Before and after images
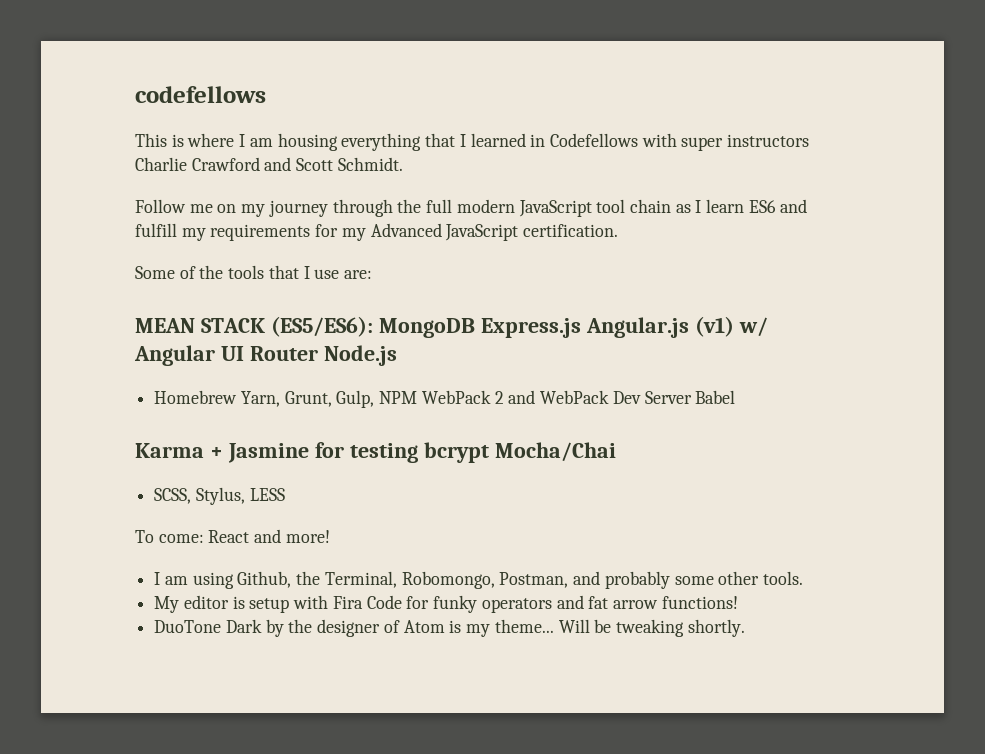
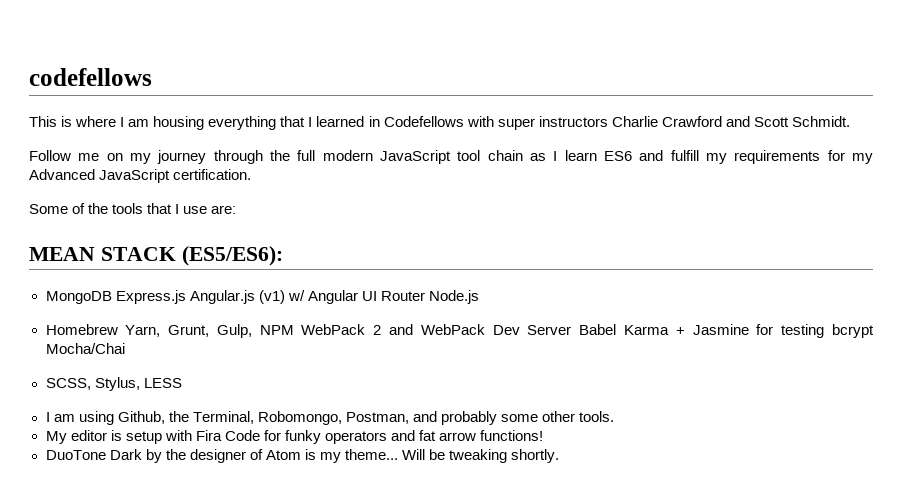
- MEAN STACK (ES5/ES6): MongoDB Express.js Angular.js (v1) w/ Angular UI Router Node.js
+ MEAN STACK (ES5/ES6):
+ MongoDB Express.js Angular.js (v1) w/ Angular UI Router Node.js
- Homebrew Yarn, Grunt, Gulp, NPM WebPack 2 and WebPack Dev Server Babel
- Karma + Jasmine for testing bcrypt Mocha/Chai
+ Homebrew Yarn, Grunt, Gulp, NPM WebPack 2 and WebPack Dev Server Babel Karma + Jasmine for testing bcrypt Mocha/Chai
- To come: React and more!

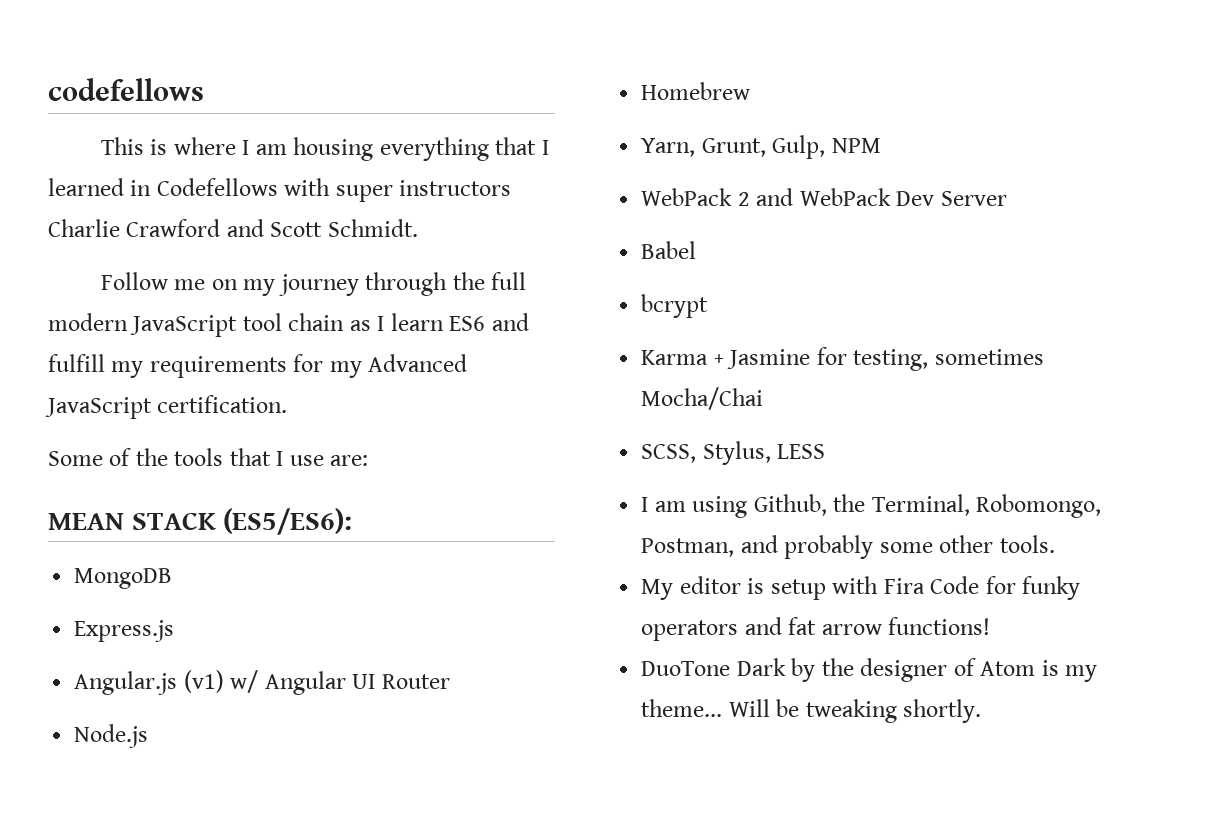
- MongoDB Express.js Angular.js (v1) w/ Angular UI Router Node.js
+ MongoDB
+ Express.js
+ Angular.js (v1) w/ Angular UI Router
+ Node.js
- Homebrew Yarn, Grunt, Gulp, NPM WebPack 2 and WebPack Dev Server Babel Karma + Jasmine for testing bcrypt Mocha/Chai
+ Homebrew
+ Yarn, Grunt, Gulp, NPM
+ WebPack 2 and WebPack Dev Server
+ Babel
+ bcrypt
+ Karma + Jasmine for testing, sometimes Mocha/Chai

**HOW TO COMPLETE THIS TASK**
Reproduce every record above exactly as given, excluding pictures from the result.

**ANSWER**
- MEAN STACK (ES5/ES6): MongoDB Express.js Angular.js (v1) w/ Angular UI Router Node.js
+ MEAN STACK (ES5/ES6):
+ MongoDB Express.js Angular.js (v1) w/ Angular UI Router Node.js
- Homebrew Yarn, Grunt, Gulp, NPM WebPack 2 and WebPack Dev Server Babel
- Karma + Jasmine for testing bcrypt Mocha/Chai
+ Homebrew Yarn, Grunt, Gulp, NPM WebPack 2 and WebPack Dev Server Babel Karma + Jasmine for testing bcrypt Mocha/Chai
- To come: React and more!

- MongoDB Express.js Angular.js (v1) w/ Angular UI Router Node.js
+ MongoDB
+ Express.js
+ Angular.js (v1) w/ Angular UI Router
+ Node.js
- Homebrew Yarn, Grunt, Gulp, NPM WebPack 2 and WebPack Dev Server Babel Karma + Jasmine for testing bcrypt Mocha/Chai
+ Homebrew
+ Yarn, Grunt, Gulp, NPM
+ WebPack 2 and WebPack Dev Server
+ Babel
+ bcrypt
+ Karma + Jasmine for testing, sometimes Mocha/Chai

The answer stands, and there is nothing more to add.